*EXERCISE DETAILS*
What you return must be the lines of the data that hold the word "none".

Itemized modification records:
▬▬▬

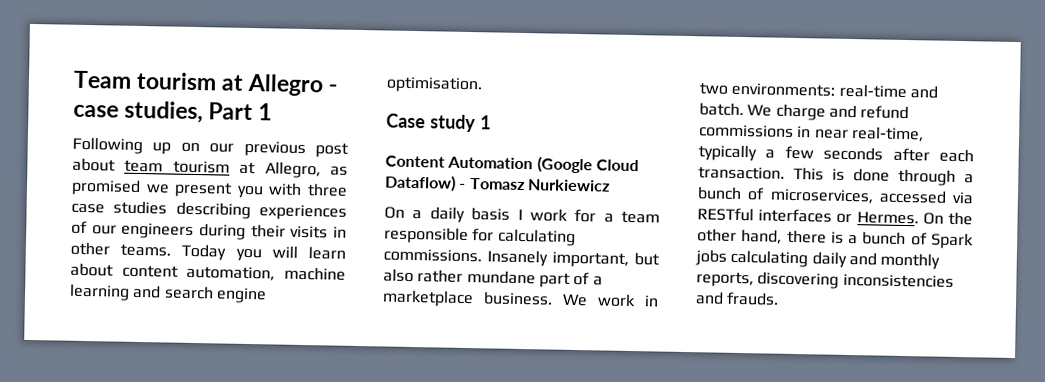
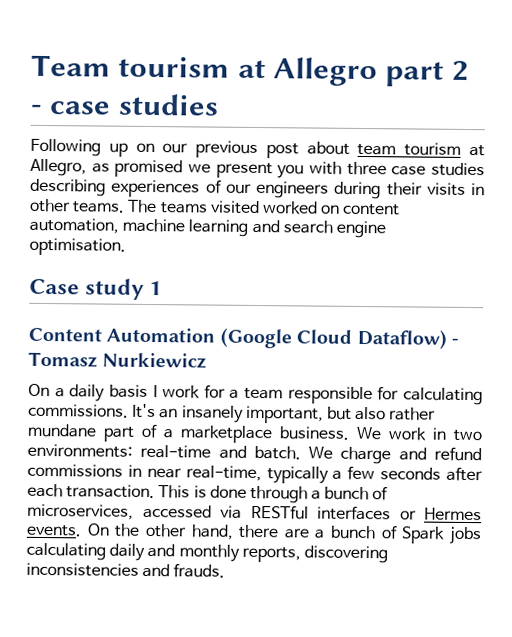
[328,84,339,93] [73,100,273,124] - case studies, Part 1 -> [385,60,469,87] [30,93,219,116] part 2 - case studies
[181,243,346,262] [70,262,114,277] Today you will learn about -> [127,199,341,215] The teams visited worked on
[487,249,548,267] Insanely -> [132,403,244,423] It's an insanely
[856,211,919,225] Hermes. -> [424,507,482,521] [26,524,82,537] Hermes events.
[830,231,844,244] is -> [283,528,310,539] are

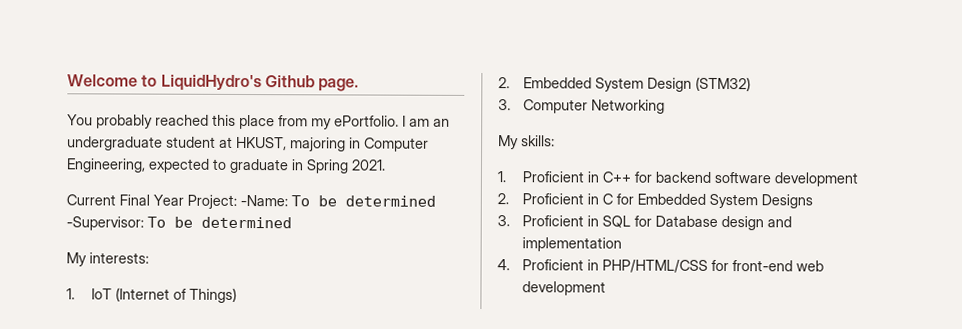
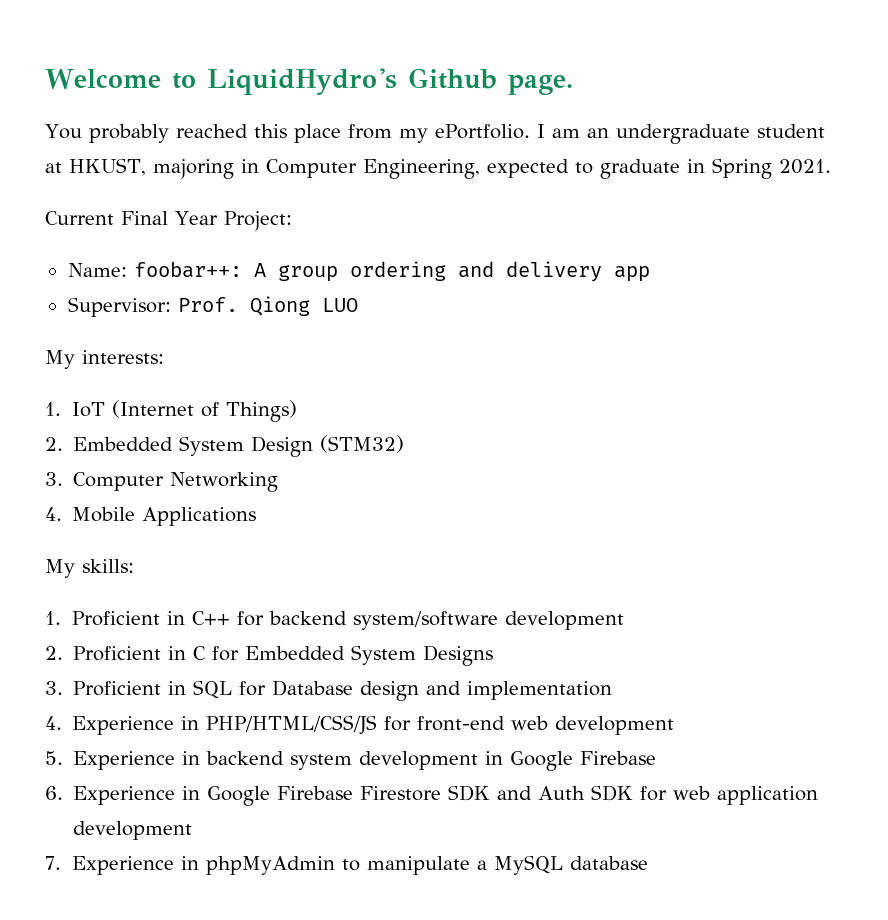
[240,194,436,207] [66,216,292,231] -Name: To be determined -Supervisor: To be determined -> [67,261,650,282] [67,296,358,317] // Name: foobar++: A group ordering and delivery app // Supervisor: Prof. Qiong LUO
(666, 106) none -> [45,507,257,526] // 4. Mobile Applications
[714,171,772,184] software -> [352,611,498,630] system/software
[522,259,709,273] Proficient in PHP/HTML/CSS -> [72,715,378,735] Experience in PHP/HTML/CSS/JS
(607, 288) none -> [45,751,657,771] [45,785,819,806] [73,821,193,840] [45,855,648,875] // 5. Experience in backend system development in Google Firebase // 6. Experience in Google Firebase Firestore SDK and Auth SDK for web application development // 7. Experience in phpMyAdmin to manipulate a MySQL database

▬▬▬

*YOUR SOLUTION*
(666, 106) none -> [45,507,257,526] // 4. Mobile Applications
(607, 288) none -> [45,751,657,771] [45,785,819,806] [73,821,193,840] [45,855,648,875] // 5. Experience in backend system development in Google Firebase // 6. Experience in Google Firebase Firestore SDK and Auth SDK for web application development // 7. Experience in phpMyAdmin to manipulate a MySQL database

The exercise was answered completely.